Ministerial Meandering
Rorschach
It must be hard to have a surname that sounds as though you’re having trouble clearing your throat - Rorschach - ‘Bless you!’
But you all know old Hermann - he’s the guy who created the inkblot test in 1921. He was a Swiss Psychiatrist and Psychoanalyst who looked rather like Brad Pitt, and sadly died at the age of 37 of peritonitis, probably as a result of a ruptured appendix.
The inkblot test is the showing of a series of ten inkblots, which are individually symmetrical, to a subject, and asking him or her what they think of when they look at them. I won’t go into the science of interpretation of the results, but would mention in passing, that this idea was also used by Leonardo da Vinci and Botticelli.
The idea was used by Rorschach initially to try and discover if schizophrenics showed a particular tendency with the standard ten blots. It is probably unlikely that it worked, but it came to be used more for determining personality traits.

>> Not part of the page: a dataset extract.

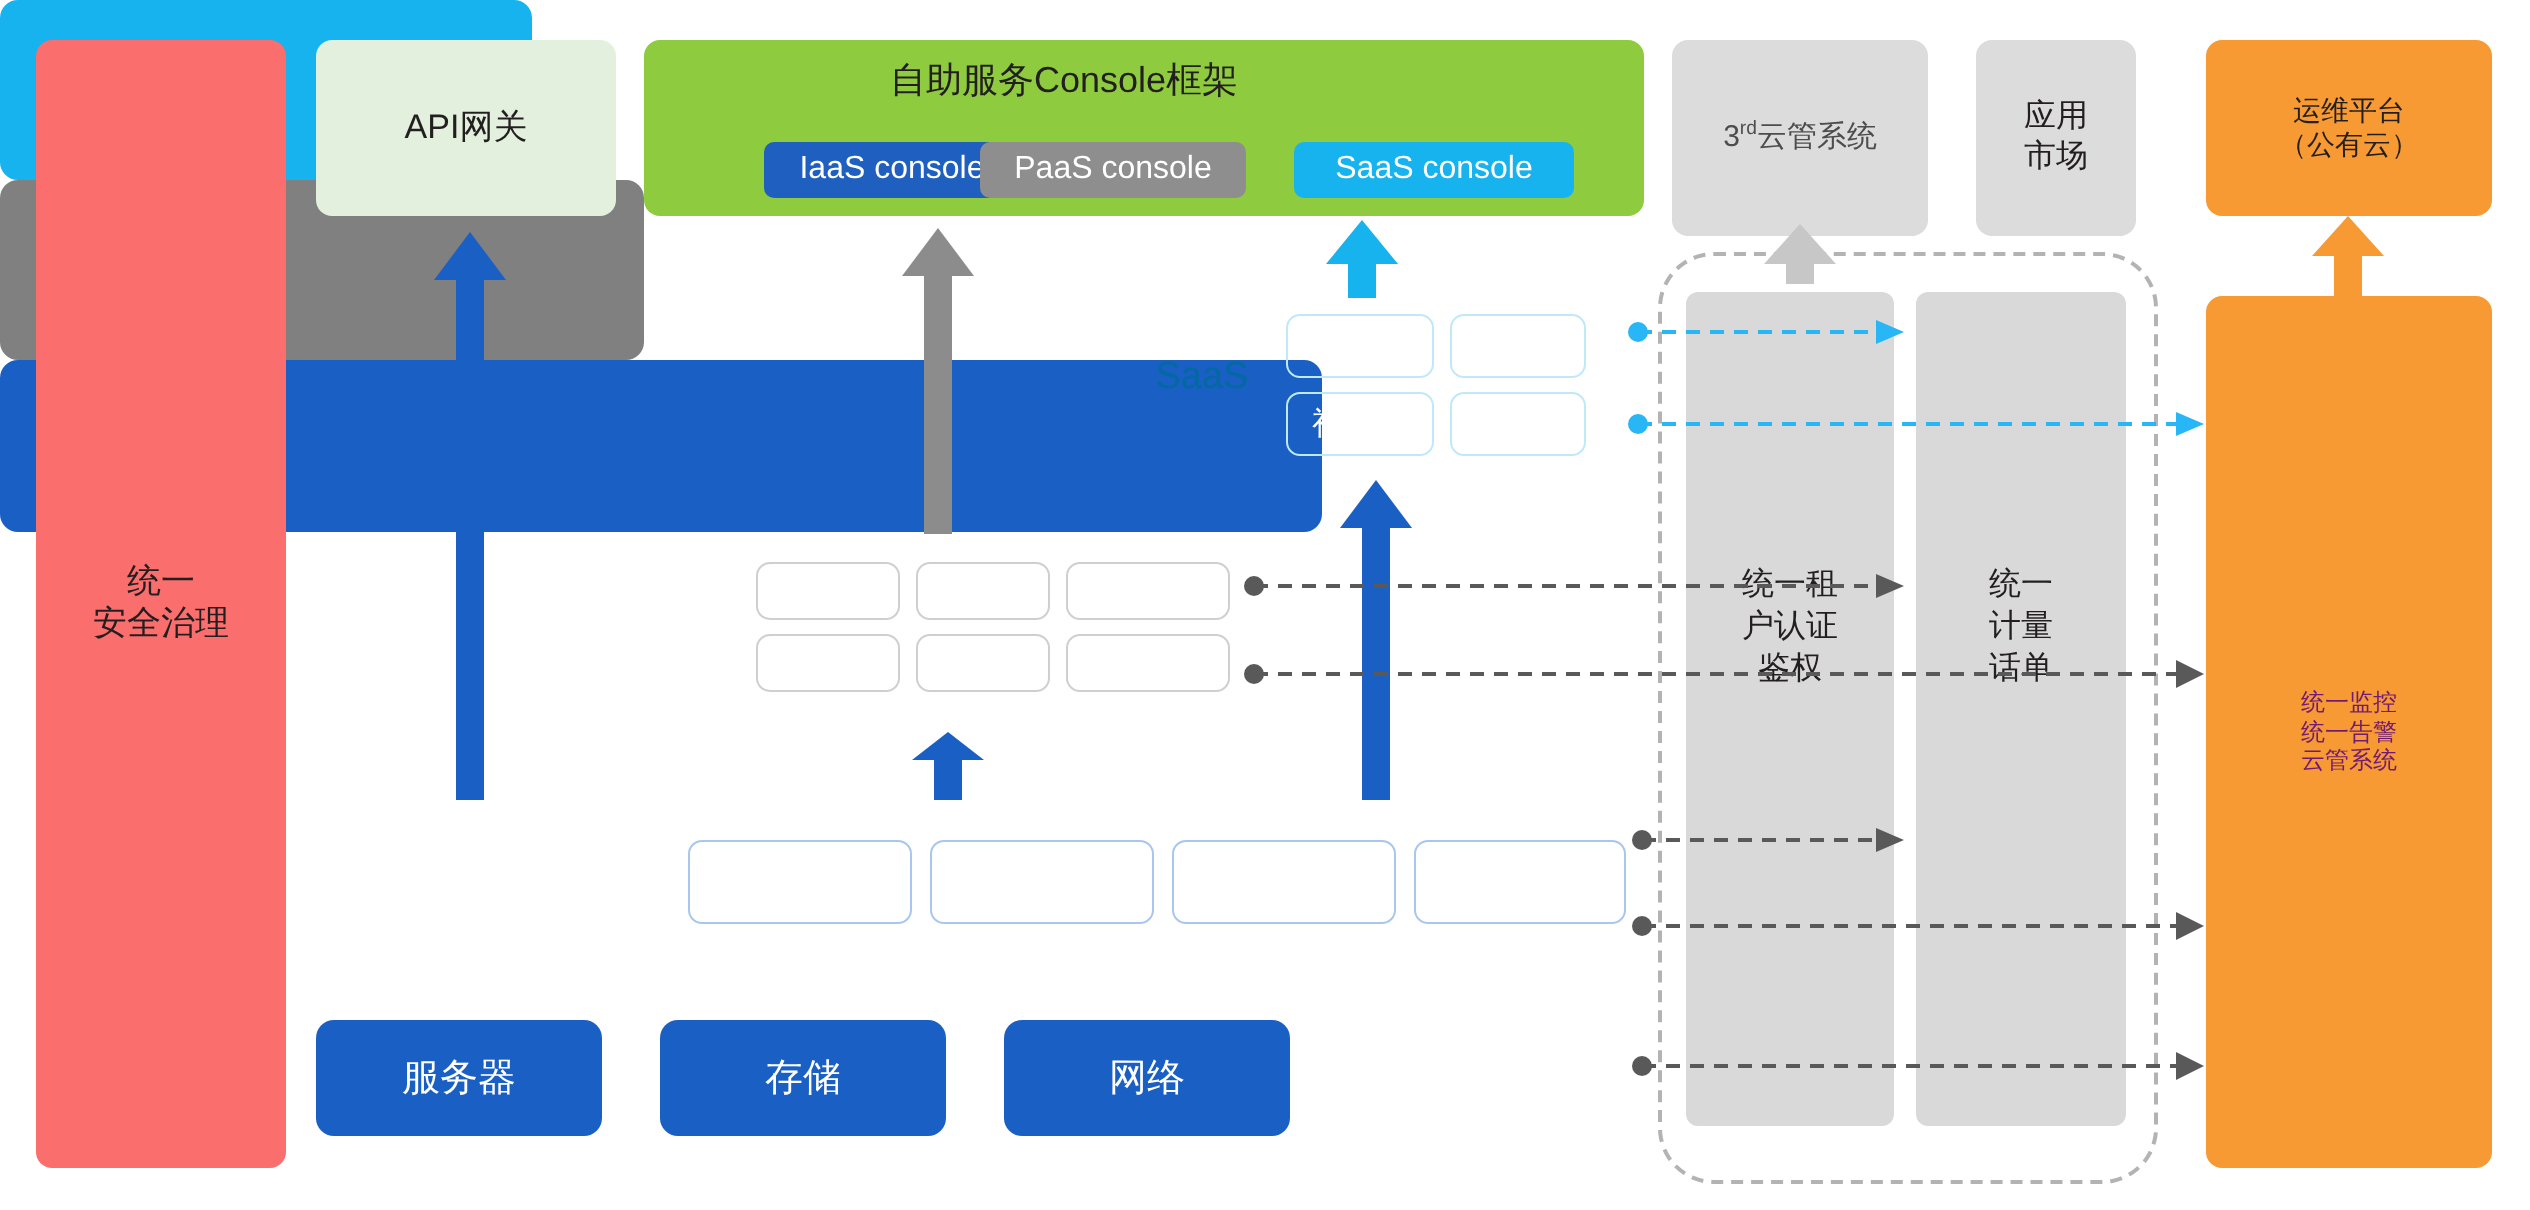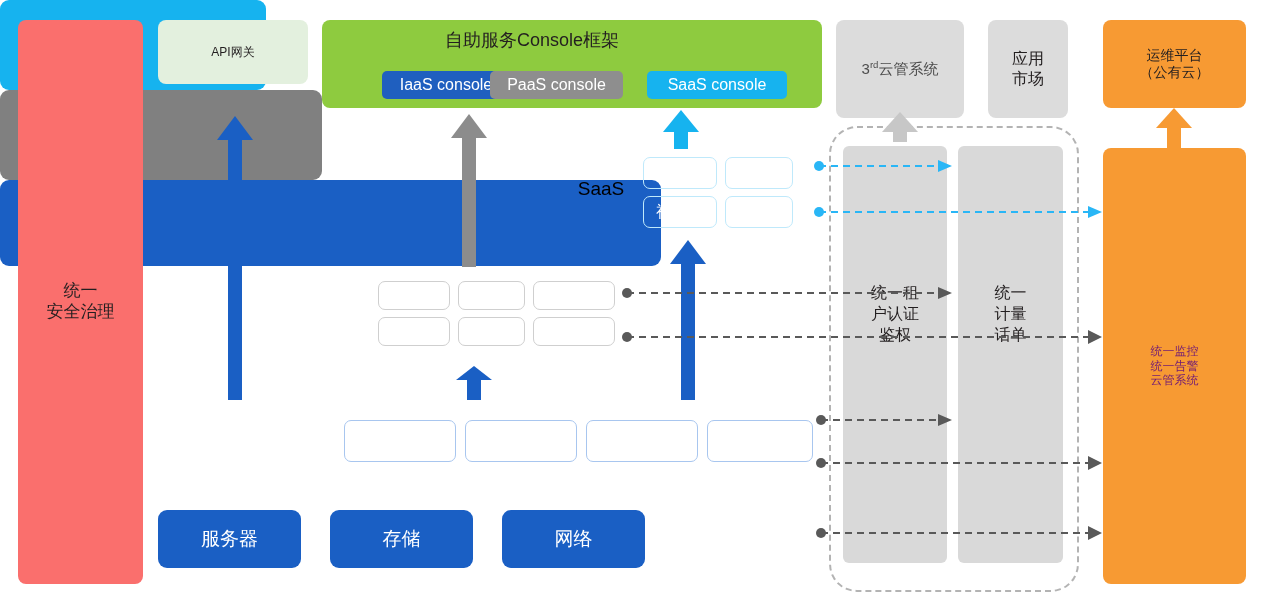"API网关" #api-gw { font-size: 12px -> 17px; height: 64px -> 88px }
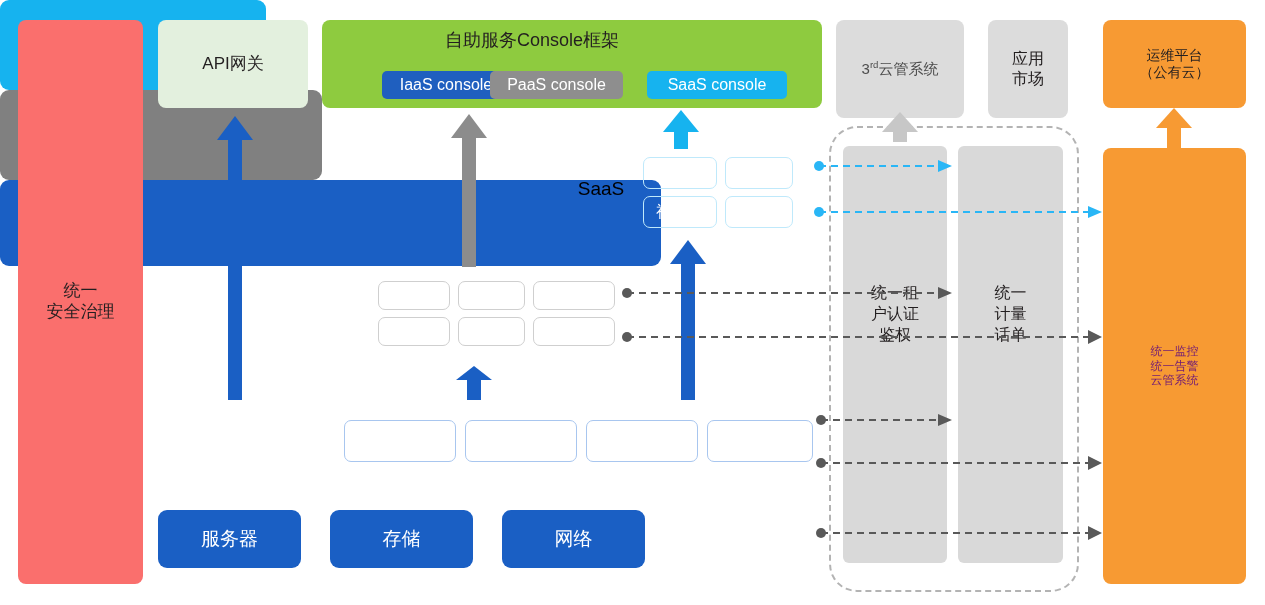"SaaS" #saas-label { color: #000000 -> #0369a1 }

I am not going to go down that particularly treacherous road, but only say that how we interpret things depends entirely on how we experience them.
For example, you have all heard that ‘one man’s meat is another man’s poison’. That means that while one person may experience a set of circumstances as blissful, another may feel them to be purgatory. This doesn’t stop with the menu choices - you enjoying your pickled eels, and me running to the bathroom at the sight of them. I remember many times in northern Norway each year with the Royal Marines; some were entirely in their element, and lived for the winter deployments - they were usually qualified Mountain Leaders. Others of us were tropical animals, whose brains froze at the mere thought of ice.
I have seen it happen in relationships too. Again, you have all heard the rhyme, ‘Jack Spratt could eat no fat, his wife could eat no lean - and so, between the two of them, they scraped the platter clean.’ That, of course, would be ideal situation, but life isn’t always like that. Oil and water don’t mix - however hard or often you whisk the mixture into an emulsion - it will always eventually separate into its component parts. That’s why the truism that ‘Opposites attract - but similars marry’, remains valid.
Not so long ago I was at a concert, sitting next to a person who was thoroughly enjoying each piece that was being played. I was waiting for the end so I could go home. This was just such an interpretation of an inkblot by two different people sharing the exact same experience.
I have also been watching episodes of ‘The Chosen’, which I believe is a helpful interpretation of Jesus’ earthly life. But in the watching of it, I have been struck by how different members of Jesus’ early followers viewed his actions. Some would try to push him to this course of action; others to a different path. Or they would see his motives in different lights - even though he rarely, if ever, voiced them.
These too were ‘life-Rorschach’ tests, if you like.
So, just as it was difficult to determine motive or intent behind Jesus’ actions - before we had the wisdom of hindsight - so, also, it is dangerous and difficult to attribute too much to the way you or another looks at a pattern - be it of life or of art. Inkblots are like that.